L-116 A Review of the Use of HTPE in Rocket Motor Propellants

July 2005
Ian Powell (Propulsion Technology) , Michael J. Fisher (CPIA, JHU, USA)

A new family of propellants based on the hydroxyl-terminated polyether (HTPE) polymer has moved into the forefront of solid propellant technology for tactical missile rocket motors, mainly because of a reduced sensitivity to Insensitive Munitions (IM) stimuli. In a number of development efforts and technology demonstrations, described in this report, rocket motors in a range of sizes containing HTPE-based propellants have demonstrated the potential to meet the IM test criteria established by NATO and national authorities, especially when loaded into motor cases, such as filament wound graphite composites, that reduce the level of confinement of the propellant. Additionally, these propellants have exhibited properties that match or exceed the performance of comparable HTPB-based propellants, as measured by density-impulse values, in both reduced smoke and aluminized formulations.

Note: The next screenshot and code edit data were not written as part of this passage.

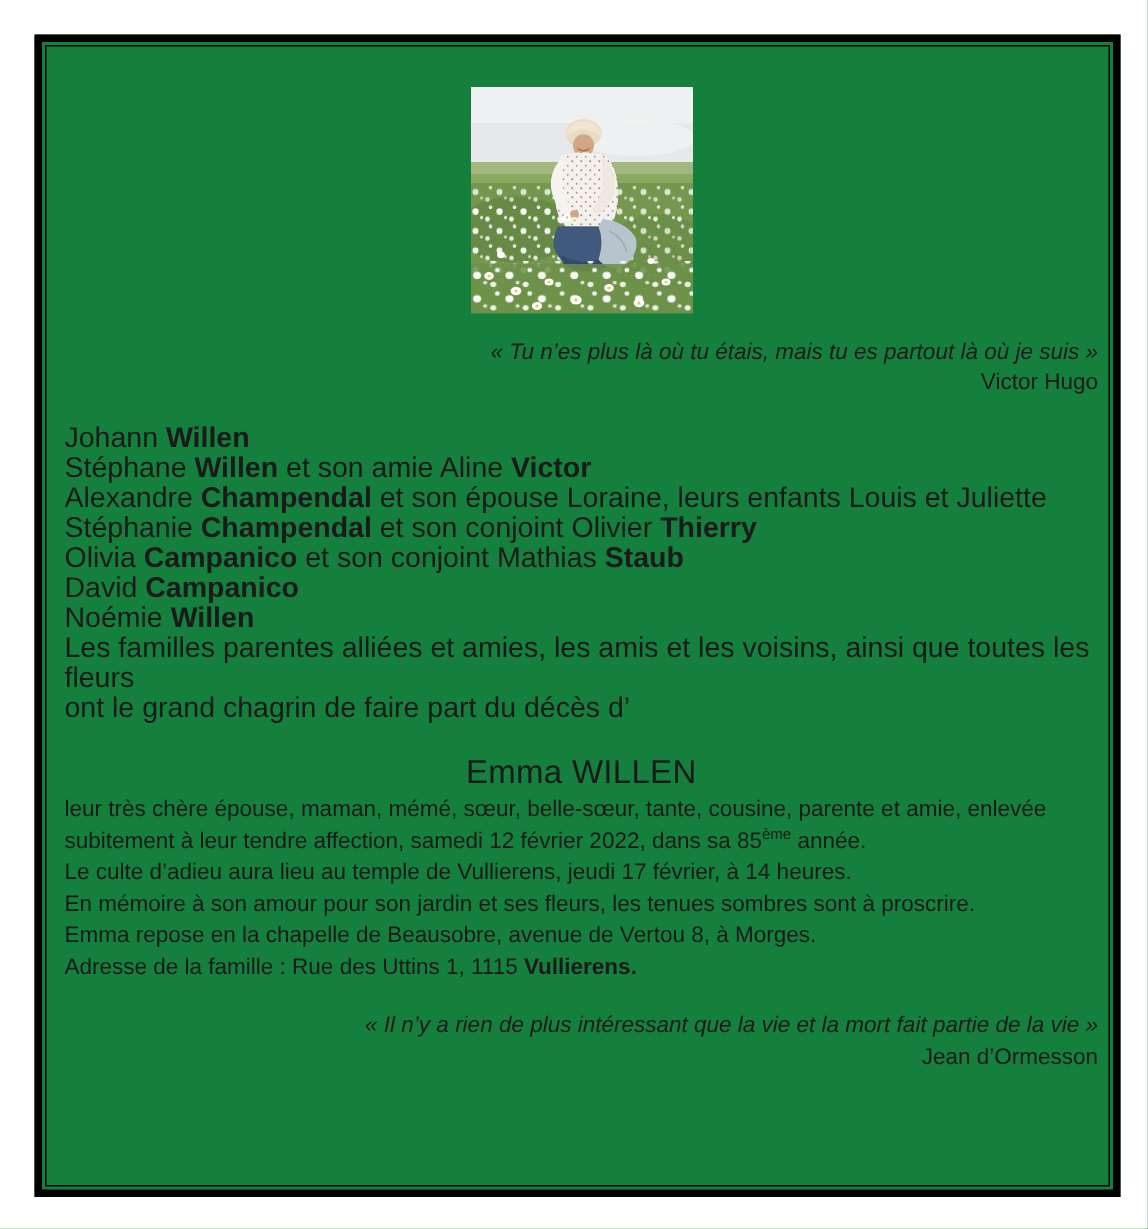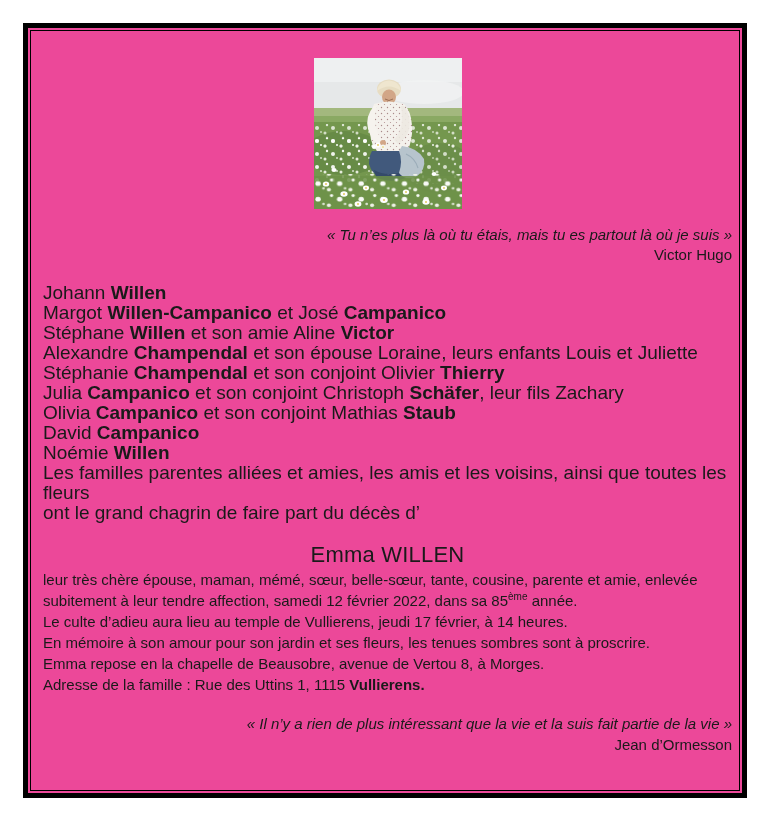--- a/index.html
+++ b/index.html
@@ -10,7 +10,7 @@
   }
   .frame {
     position:absolute; left:23px; top:23px; width:724px; height:775px;
-    border:5px solid #000; box-sizing:border-box; background:#ec4899;
+    border:5px solid #000; box-sizing:border-box; background:#15803d;
   }
   .inner-frame { position:absolute; inset:2px; border:1px solid #000; overflow:hidden; }
   .content { position:absolute; inset:0; padding:0 7px 0 12px; }

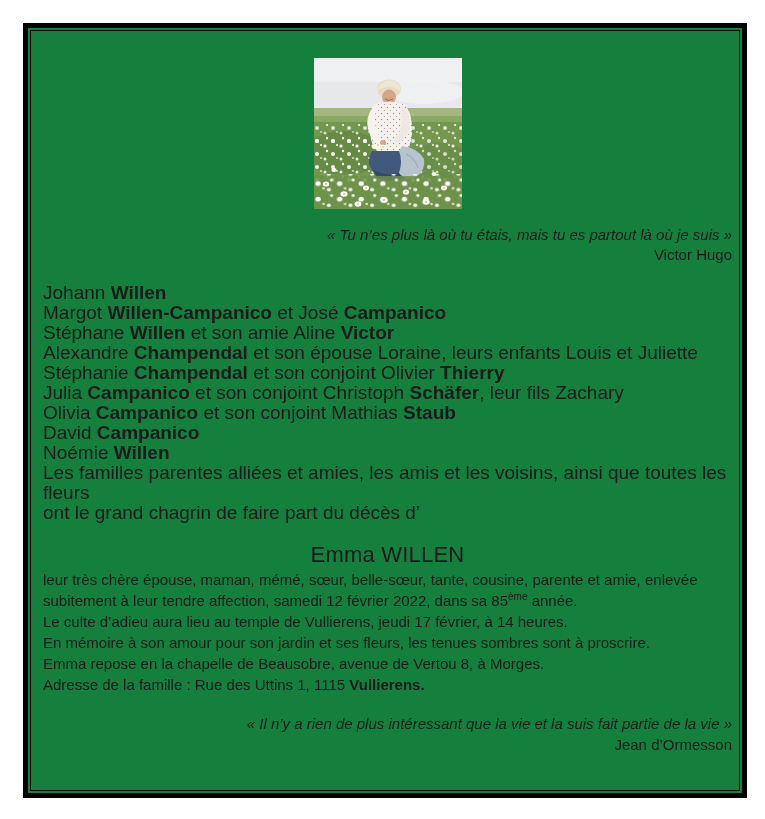--- a/index.html
+++ b/index.html
@@ -123,7 +123,6 @@
 
       <div class="names">
           <div><span>Johann </span><span class="seg-b">Willen</span></div>
-          <div><span>Margot </span><span class="seg-b">Willen-Campanico</span><span> et José </span><span class="seg-b">Campanico</span></div>
           <div><span>Stéphane </span><span class="seg-b">Willen</span><span> et son amie Aline </span><span class="seg-b">Victor</span></div>
           <div><span>Alexandre </span><span class="seg-b">Champendal</span><span> et son épouse Loraine, leurs enfants Louis et Juliette</span></div>
           <div><span>Stéphanie </span><span class="seg-b">Champendal</span><span> et son conjoint Olivier </span><span class="seg-b">Thierry</span></div>

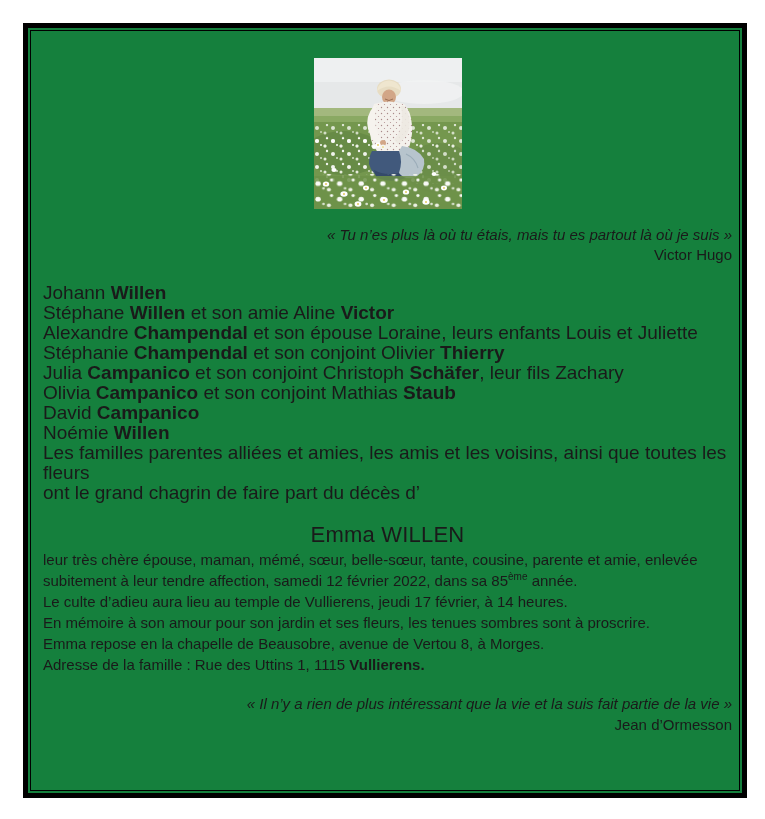--- a/index.html
+++ b/index.html
@@ -126,7 +126,6 @@
           <div><span>Stéphane </span><span class="seg-b">Willen</span><span> et son amie Aline </span><span class="seg-b">Victor</span></div>
           <div><span>Alexandre </span><span class="seg-b">Champendal</span><span> et son épouse Loraine, leurs enfants Louis et Juliette</span></div>
           <div><span>Stéphanie </span><span class="seg-b">Champendal</span><span> et son conjoint Olivier </span><span class="seg-b">Thierry</span></div>
-          <div><span>Julia </span><span class="seg-b">Campanico</span><span> et son conjoint Christoph </span><span class="seg-b">Schäfer</span><span>, leur fils Zachary</span></div>
           <div><span>Olivia </span><span class="seg-b">Campanico</span><span> et son conjoint Mathias </span><span class="seg-b">Staub</span></div>
           <div><span>David </span><span class="seg-b">Campanico</span></div>
           <div><span>Noémie </span><span class="seg-b">Willen</span></div>

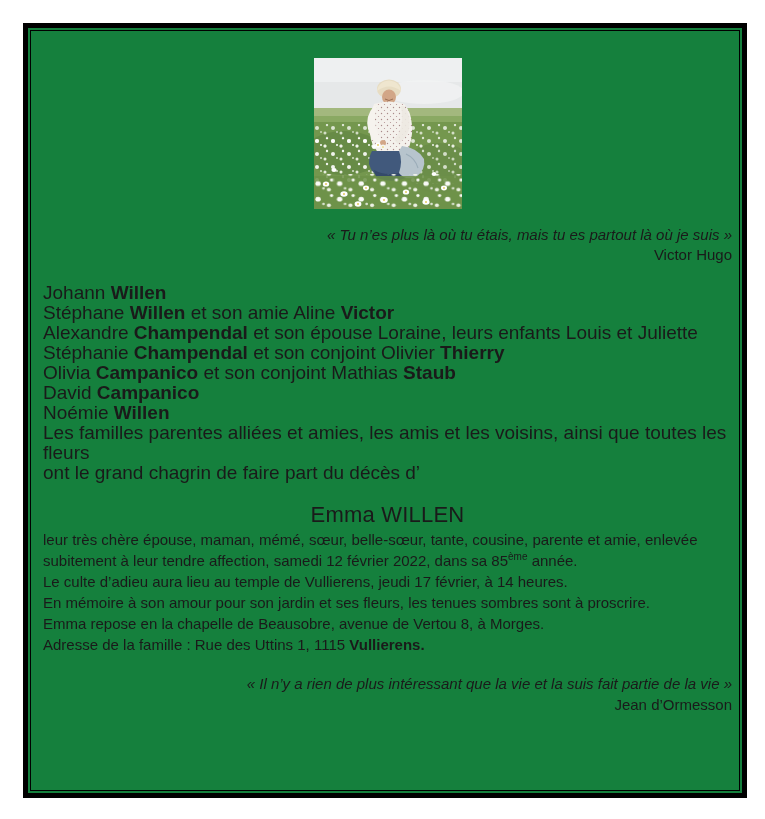--- a/index.html
+++ b/index.html
@@ -145,7 +145,7 @@
         </div>
 
       <div class="quote quote-bottom">
-        <div class="qtext">« Il n’y a rien de plus intéressant que la vie et la suis fait partie de la vie »</div>
+        <div class="qtext">« Il n’y a rien de plus intéressant que la vie et la mort fait partie de la vie »</div>
         <div class="qauthor">Jean d’Ormesson</div>
       </div>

Processability, ageing characteristics, burning rate, pressure exponent and temperature sensitivity have all proven adequate to meet the requirements of most tactical motor applications. The TPEG-based propellant, developed by ATK and used in the Evolved Seasparrow Missile rocket motor, is discussed, along with other more recent development activities including several potentially lower-cost alternatives.